Dans notre société où la consommation est reine, les produits dérivés de films sont devenus les objets d’une véritable industrie parallèle. Parties intégrantes de la promotion cinématographique, ils répondent à une stratégie commerciale bien étudiée mélangeant satisfaction du public et enrichissement des majors. Hauts en couleur, s’adressant à toute tranche d’âge et proposant des personnages sympathiques et attachants, les dessins animés Pixar sont des sources d’inspiration parfaites pour la création de tels accessoires. Portés par la maison mère Disney, Buzz, Woody, Tilt, Jessie, Sulli, Bob, Bouh, Nemo, Marin, Dory, la famille Indestructible et leurs amis s’affichent sous les formes les plus diverses sur les étagères des magasins spécialisés et des grandes surfaces. Voyage dans le temps et tour d’horizon au pays du plastique et des peluches.

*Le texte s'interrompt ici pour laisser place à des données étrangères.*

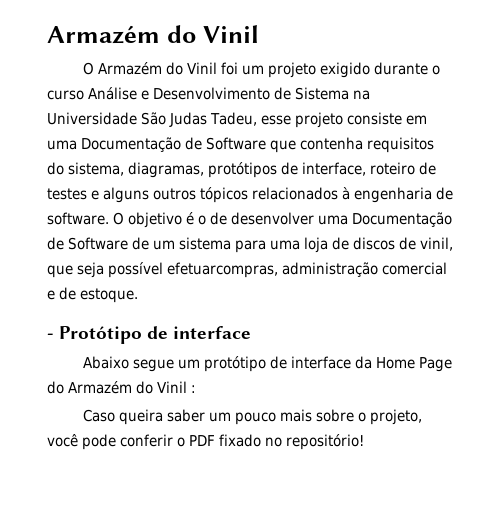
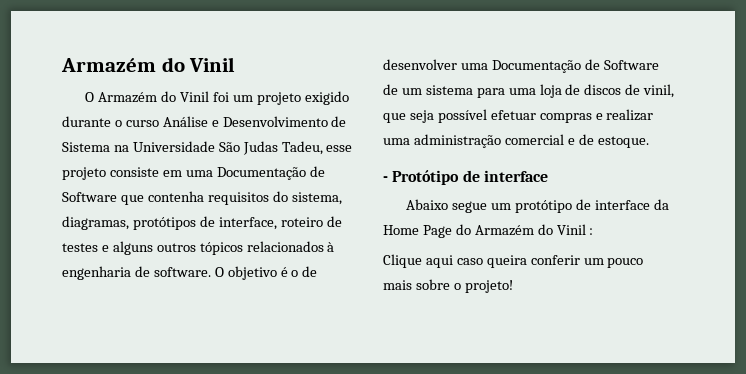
- O objetivo é o de desenvolver uma Documentação de Software de um sistema para uma loja de discos de vinil, que seja possível efetuarcompras, administração comercial e de estoque.
+ O objetivo é o de desenvolver uma Documentação de Software de um sistema para uma loja de discos de vinil, que seja possível efetuar compras e realizar uma administração comercial e de estoque.
- Caso queira saber um pouco mais sobre o projeto, você pode conferir o PDF fixado no repositório!
+ Clique aqui caso queira conferir um pouco mais sobre o projeto!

LE MODELE DISNEY: DE L’ART DE PLAIRE AUX ENFANTS

Si le 21ème siècle n’imagine pas le paysage cinématographique sans un seul de ces fameux produits dérivés, il est intéressant de noter que ces petites bestioles n’existent sous leurs formes actuelles que depuis le crépuscule des années soixante dix. Si l’on remonte dans le temps, les premières traces de collectionnite aiguë concernant le milieu du spectacle datent des années vingt. A cette époque charnière pour l’industrie cinématographique qui a vu l’avènement du sonore et du parlant, la tendance est à l’imitation des vedettes. Il faut avoir la même coiffure, le même chapeau, les même bas que les acteurs que l’on admire sur grand écran. Les industries textiles et les coiffeurs emboîtent le pas, créant des lignes d’habits "à la Rudolph Valentino" et autres idoles de l’époque. Ce phénomène de mode copié sur les stars se retrouvera périodiquement au cours des grandes étapes de l’histoire du cinéma. Dans le même laps de temps, Walt Disney sort ses premiers courts métrages. Le cinéma touche enfin les enfants. Avant même que Mickey prenne vie (en 1928), la nouvelle amie des bambins est une jeune fille du nom d’Alice qui, de 1923 à 1927, voyage dans des univers de dessins animés et dont les petites affichettes s’arrachent chez les marchands de journaux. Le père de l’animation sonore et colorée va ainsi développer et garder le monopole des produits dérivés destinés aux enfants pendant plus de cinquante ans, principalement sous la forme de jouets et livres d’images à l’effigie de ses personnages.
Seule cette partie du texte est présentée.